What is aggregating values?
Aggregating values in Excel refers to the process of combining multiple values into a single value often using a mathematical operation such as sum, average, or count. Aggregating values is a common task in data analysis, as it allows you to summarize and analyze large datasets.
What is a pivot table?
A pivot table in Excel is a powerful data analysis tool that allows you to summarize and analyze large datasets.
- A pivot table is a table that can be rotated and manipulated to display different views of the data allowing you to easily summarize and analyze the data from different angles.
- Pivot tables are particularly useful for analyzing large datasets as they allow you to quickly and easily summarize and analyze the data, and to create custom views of the data.
- Pivot tables can be used to perform a variety of tasks, including aggregating values, filtering data, and creating custom reports.
The GROUPBY function allows for aggregating values in rows or vertically. How can I aggregate values also in columns or horizontally?
The PIVOTBY function allows for summarizing for both rows (vertically) and columns (horizontally).
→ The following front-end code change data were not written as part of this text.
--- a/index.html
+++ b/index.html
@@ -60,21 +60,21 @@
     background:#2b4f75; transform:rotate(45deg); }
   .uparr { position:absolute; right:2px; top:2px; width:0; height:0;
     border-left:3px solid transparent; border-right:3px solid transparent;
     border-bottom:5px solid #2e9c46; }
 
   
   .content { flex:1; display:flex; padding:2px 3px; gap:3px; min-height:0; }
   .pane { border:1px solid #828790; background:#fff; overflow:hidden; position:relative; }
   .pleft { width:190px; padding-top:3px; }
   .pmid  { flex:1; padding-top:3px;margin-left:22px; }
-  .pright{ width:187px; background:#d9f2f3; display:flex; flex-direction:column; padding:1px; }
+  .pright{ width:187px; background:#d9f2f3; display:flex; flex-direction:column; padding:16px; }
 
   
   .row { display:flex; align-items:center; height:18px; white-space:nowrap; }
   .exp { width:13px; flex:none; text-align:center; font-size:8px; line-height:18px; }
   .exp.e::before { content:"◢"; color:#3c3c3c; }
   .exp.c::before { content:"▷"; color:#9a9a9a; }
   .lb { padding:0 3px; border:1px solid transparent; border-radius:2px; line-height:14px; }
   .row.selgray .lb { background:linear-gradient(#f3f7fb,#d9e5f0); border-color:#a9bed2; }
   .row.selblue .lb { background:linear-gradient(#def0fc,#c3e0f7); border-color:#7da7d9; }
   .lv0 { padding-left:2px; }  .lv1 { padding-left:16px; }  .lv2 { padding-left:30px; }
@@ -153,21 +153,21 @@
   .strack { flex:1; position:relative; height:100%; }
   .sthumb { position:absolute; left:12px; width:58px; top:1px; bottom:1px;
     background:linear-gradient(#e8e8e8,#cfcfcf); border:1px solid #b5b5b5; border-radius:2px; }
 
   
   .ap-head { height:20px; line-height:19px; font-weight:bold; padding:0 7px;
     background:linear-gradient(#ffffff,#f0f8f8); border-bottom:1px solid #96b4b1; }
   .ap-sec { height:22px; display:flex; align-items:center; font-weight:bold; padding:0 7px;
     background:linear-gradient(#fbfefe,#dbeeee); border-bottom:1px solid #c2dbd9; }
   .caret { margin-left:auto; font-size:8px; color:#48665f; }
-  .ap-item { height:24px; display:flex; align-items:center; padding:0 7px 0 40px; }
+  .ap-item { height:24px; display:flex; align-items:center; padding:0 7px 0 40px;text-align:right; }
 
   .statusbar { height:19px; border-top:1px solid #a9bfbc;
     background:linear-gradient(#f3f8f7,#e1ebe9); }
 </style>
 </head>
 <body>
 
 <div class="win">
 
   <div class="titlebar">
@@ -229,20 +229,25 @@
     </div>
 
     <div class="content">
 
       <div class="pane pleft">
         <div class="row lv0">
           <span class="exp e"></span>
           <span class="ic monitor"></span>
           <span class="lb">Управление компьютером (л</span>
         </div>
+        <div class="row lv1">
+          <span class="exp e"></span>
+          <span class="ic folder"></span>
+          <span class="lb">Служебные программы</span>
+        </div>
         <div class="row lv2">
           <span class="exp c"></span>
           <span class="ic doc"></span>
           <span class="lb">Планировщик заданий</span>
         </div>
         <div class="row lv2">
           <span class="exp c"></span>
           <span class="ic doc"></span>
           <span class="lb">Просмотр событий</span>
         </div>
What are the benefits of using the GROUPBY function instead of using a Pivot Table?
- You can analyze text values as well. This is not possible with the Pivot Table.
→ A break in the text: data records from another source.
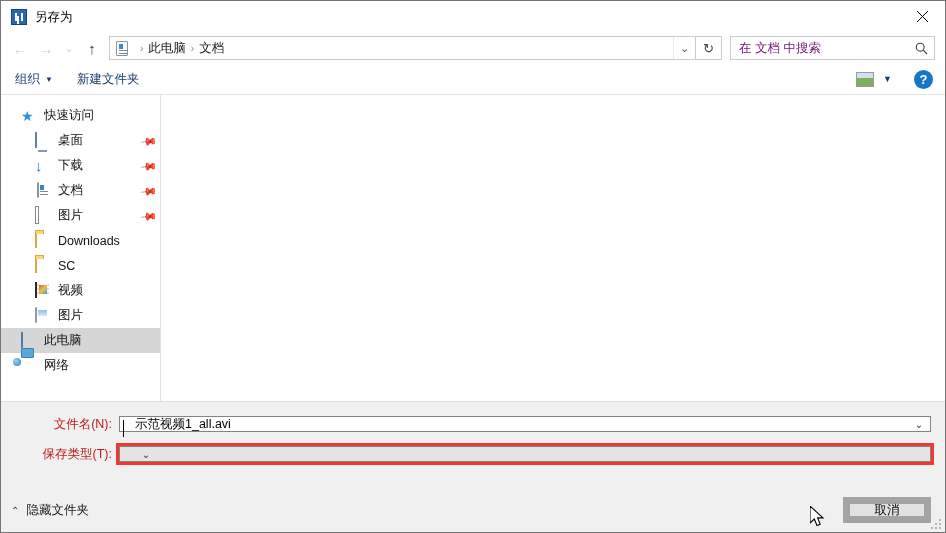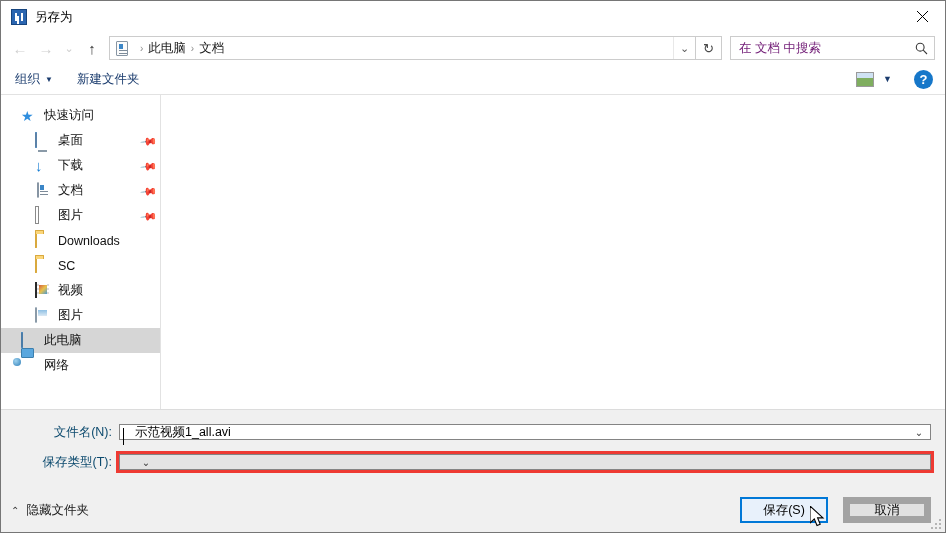--- a/index.html
+++ b/index.html
@@ -278,25 +278,25 @@
     flex: 0 0 auto;
     background: #f0f0f0;
     border-top: 1px solid #dcdcdc;
     padding: 9px 0 9px 0;
   }
   .frow {
     display: flex; align-items: center;
     height: 26px; margin-bottom: 4px;
     padding-right: 14px;
   }
-  .frow:last-child { margin-bottom: 4px; }
+  .frow:last-child { margin-bottom: 12px; }
   .flabel {
     width: 118px; flex: 0 0 118px;
     text-align: right; padding-right: 7px;
-    font-size: 12.5px; color: #0c4a6e;
+    font-size: 12.5px; color: #b91c1c;
   }
   .fctl {
     flex: 1 1 auto; height: 16px;
     display: flex; align-items: center;
     border: 1px solid #848484;
     background: #ffffff;
     padding-left: 15px;
     position: relative;
   }
   .fctl.combo { background: #e4e4e4; }
@@ -496,21 +496,20 @@
       </div>
     </div>
   </div>
 
   <div class="footer">
     <div class="hidefolders">
       <span class="hf-caret">⌃</span>
       <span>隐藏文件夹</span>
     </div>
     <div class="footer-spacer"></div>
-    <div class="dlgbtn default">保存(S)</div>
     <div class="dlgbtn">取消</div>
     <div class="grip">
       <i style="right:0;bottom:0;"></i>
         <i style="right:4px;bottom:0;"></i>
         <i style="right:8px;bottom:0;"></i>
       <i style="right:0;bottom:4px;"></i>
         <i style="right:4px;bottom:4px;"></i>
       <i style="right:0;bottom:8px;"></i>
     </div>
   </div>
- Changes in the source data is immediately shown in the formula output. This is not the case with Pivot Tables, you need to refresh the Pivot Table in order to calculate new aggregated values.
2. Syntax
GROUPBY(row_fields, values, function, [field_headers], [total_depth], [sort_order], [filter_array], [field_relationship])
Argument | Text |
row_fields | Required. The fields that determines the aggregated values. You may use multiple fields. |
values | Required. The data you want to aggregate. |
function | Required. The function that is used to aggregate values.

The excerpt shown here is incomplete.